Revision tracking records
>>
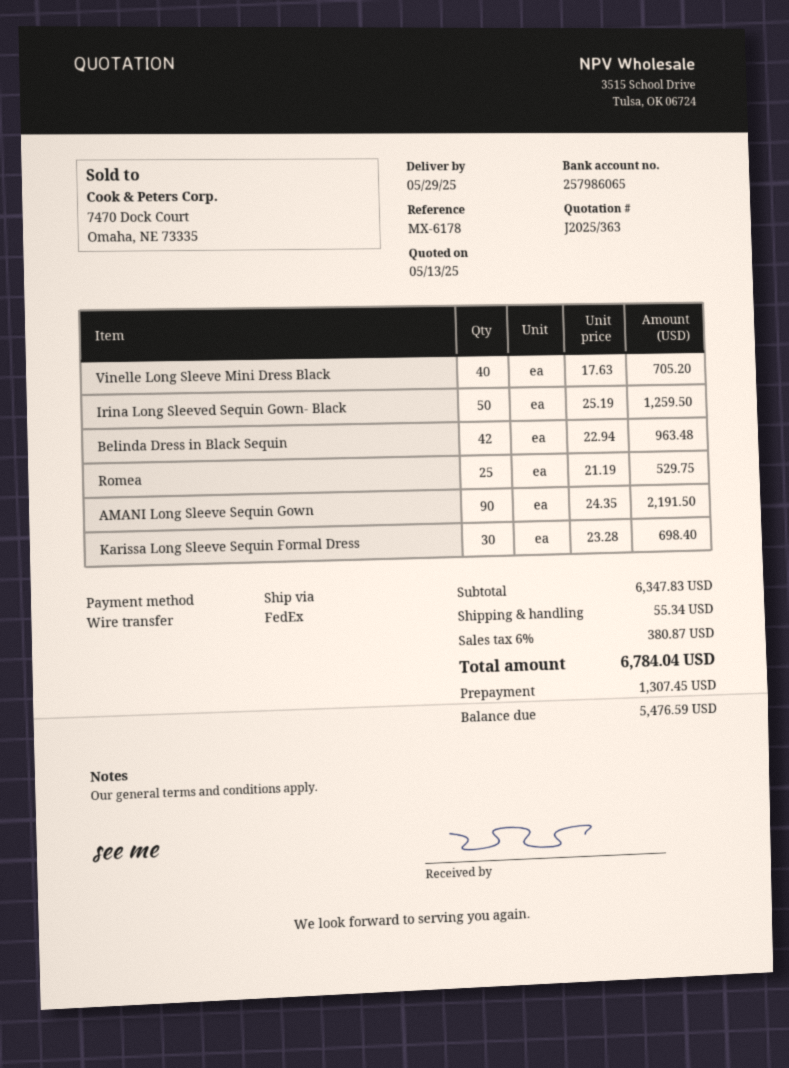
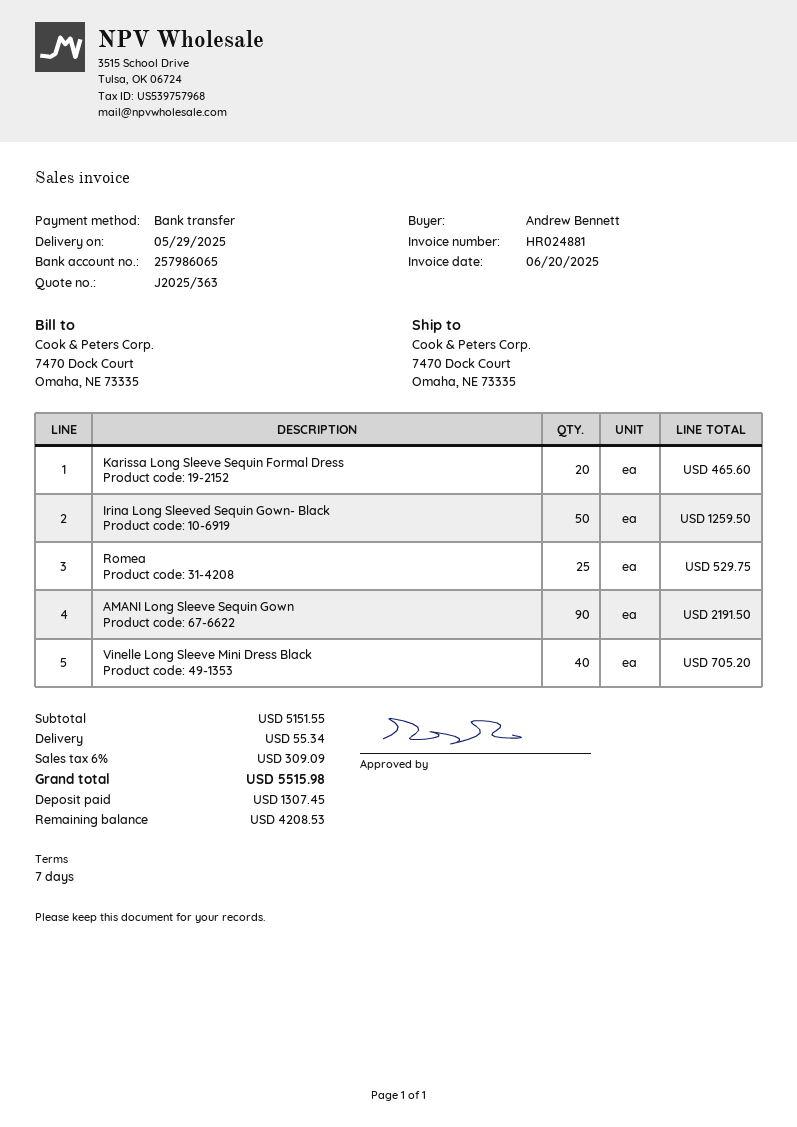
Belinda Dress in Black Sequin: 42 for 963.48 -> none
Karissa Long Sleeve Sequin Formal Dress: 30 for 698.40 -> 20 for 465.60
subtotal: 6347.83 -> 5151.55
tax: 6% = 380.87 -> 6% = 309.09
total: 6784.04 -> 5515.98
balance: 5476.59 -> 4208.53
<<
Try it: Apply a filter for "Sequin" to the data above, then copy each line that matches.

Output below:
Belinda Dress in Black Sequin: 42 for 963.48 -> none
Karissa Long Sleeve Sequin Formal Dress: 30 for 698.40 -> 20 for 465.60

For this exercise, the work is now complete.